La protéine Tau est présente naturellement dans le cerveau et elle est nécessaire au maintien du neurone. Cependant des mécanismes pathologiques peuvent modifier la structure de Tau et provoquer son agrégation. Cela entraîne une destruction des neurones et leur dégénérescence. Les démences qui sont liées à ce phénomène, telle que la maladie d’Alzheimer, sont appelées des tauopathies.

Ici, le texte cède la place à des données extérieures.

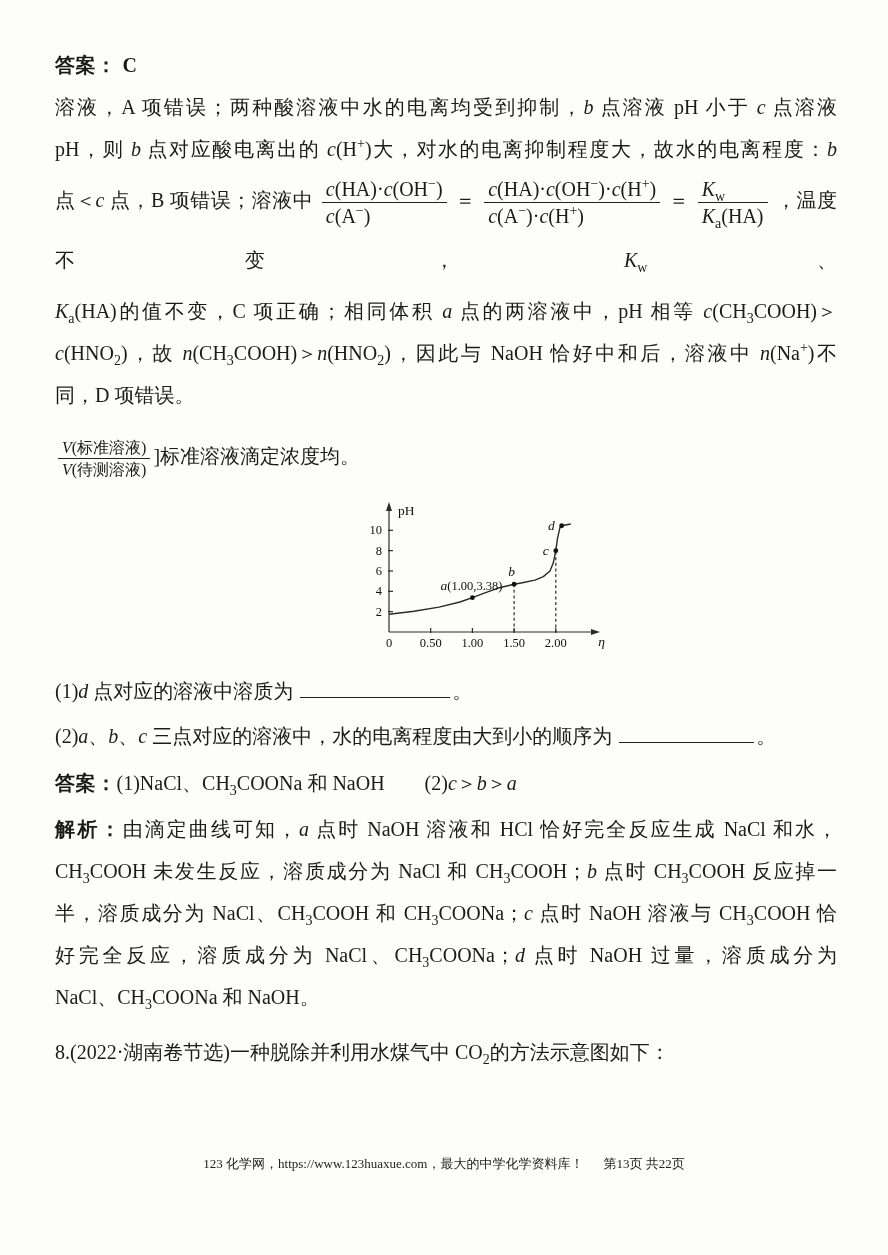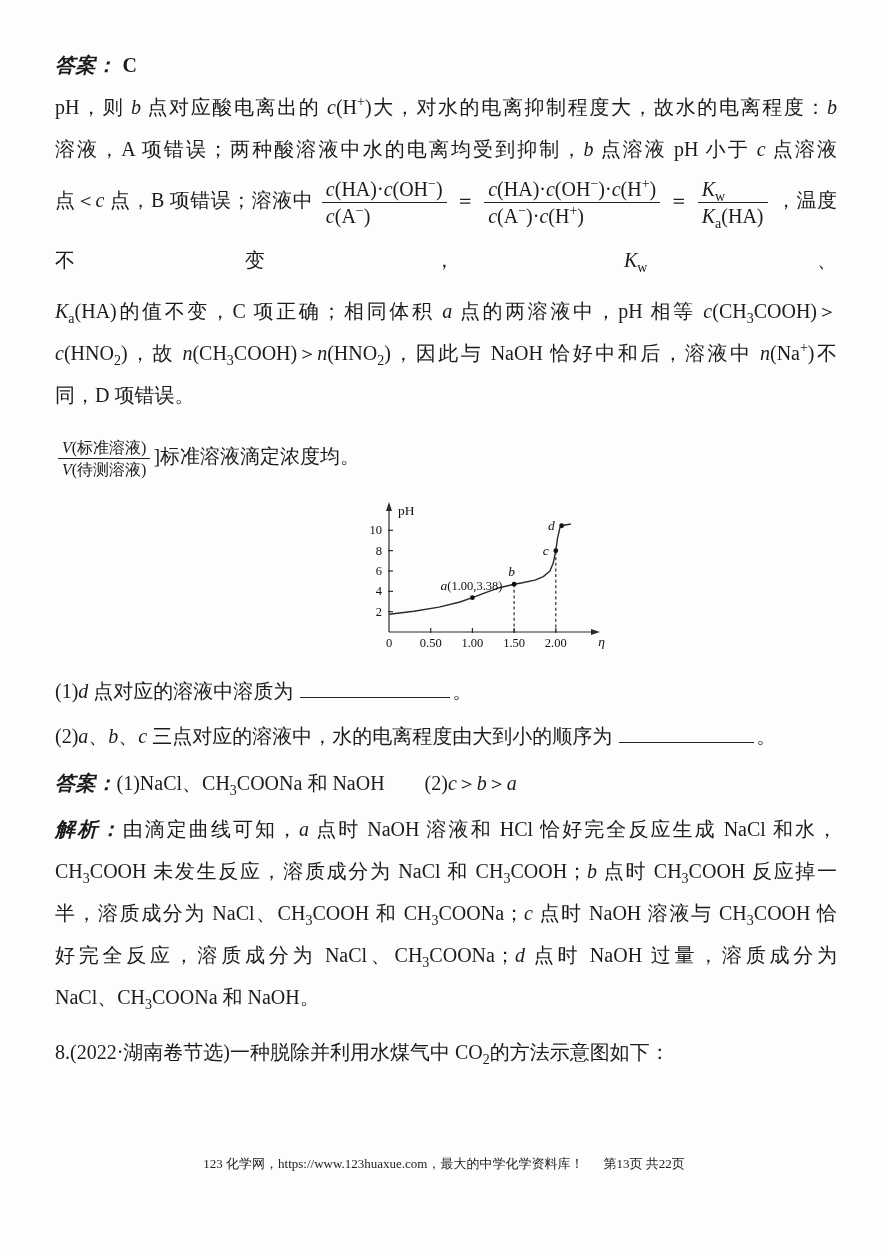"答案：" .lbl { font-style: italic -> none }
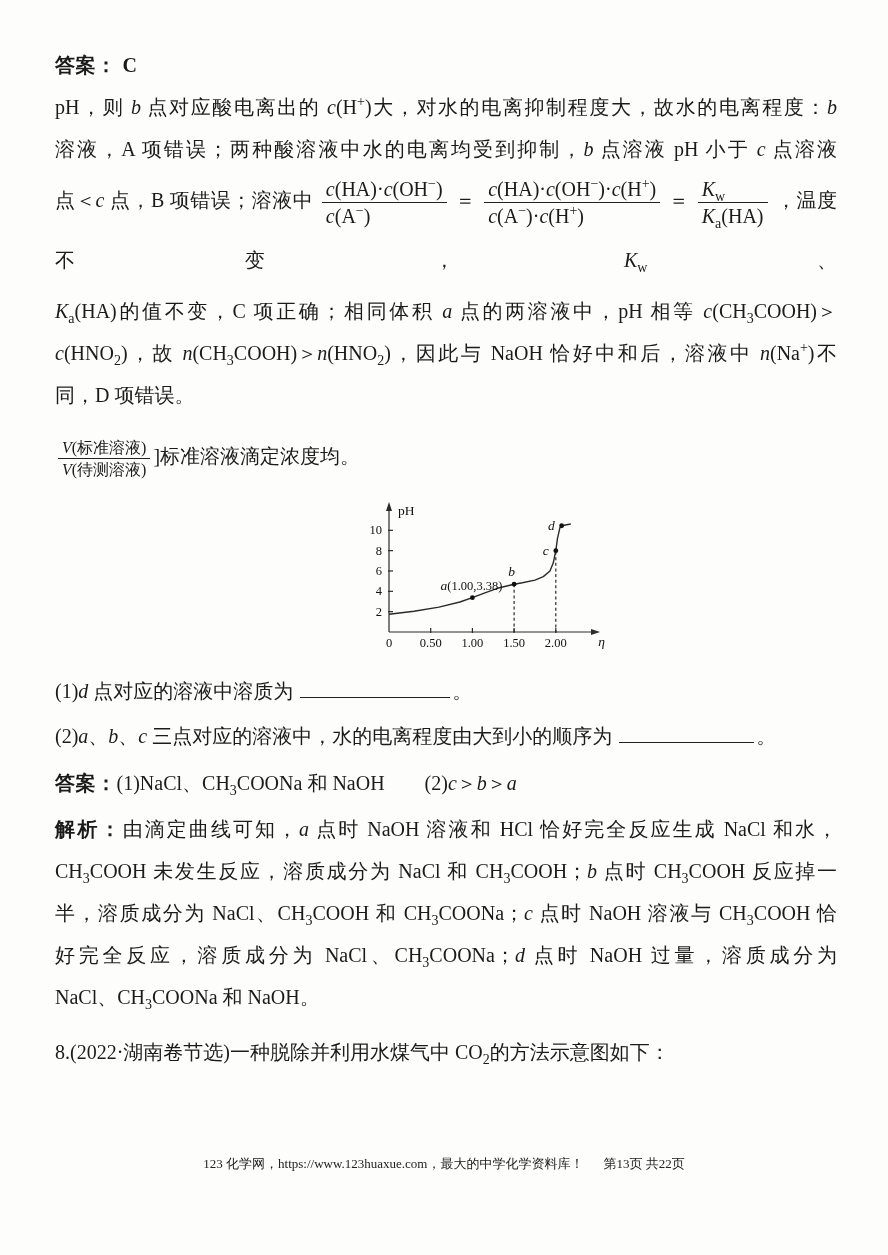"pH，则 b 点对应酸电离出的" div.tline { order: before "溶液，A 项错误；两种酸溶液中水的电离均受到抑制，b 点溶液 pH 小于" -> after "溶液，A 项错误；两种酸溶液中水的电离均受到抑制，b 点溶液 pH 小于" }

L’équipe de Luc Buée, à Lille, a cherché à développer un vaccin contre la forme malade de la protéine Tau. Pour cela, les chercheurs ont identifié une courte séquence présente uniquement sur la protéine Tau malade et ont fabriqué un antigène identique à cette séquence (un antigène est une substance étrangère à l'organisme capable de déclencher une réponse immunitaire visant à l'éliminer). Ils l’ont ensuite injecté chez des souris. L’objectif était de stimuler le système immunitaire contre cet antigène afin qu’il aille ensuite s’attaquer aux protéines Tau malades dans le cerveau qui portent le même signal. En sélectionnant une séquence présente uniquement sur la forme pathologique de Tau, on épargne ainsi les protéines Tau saines.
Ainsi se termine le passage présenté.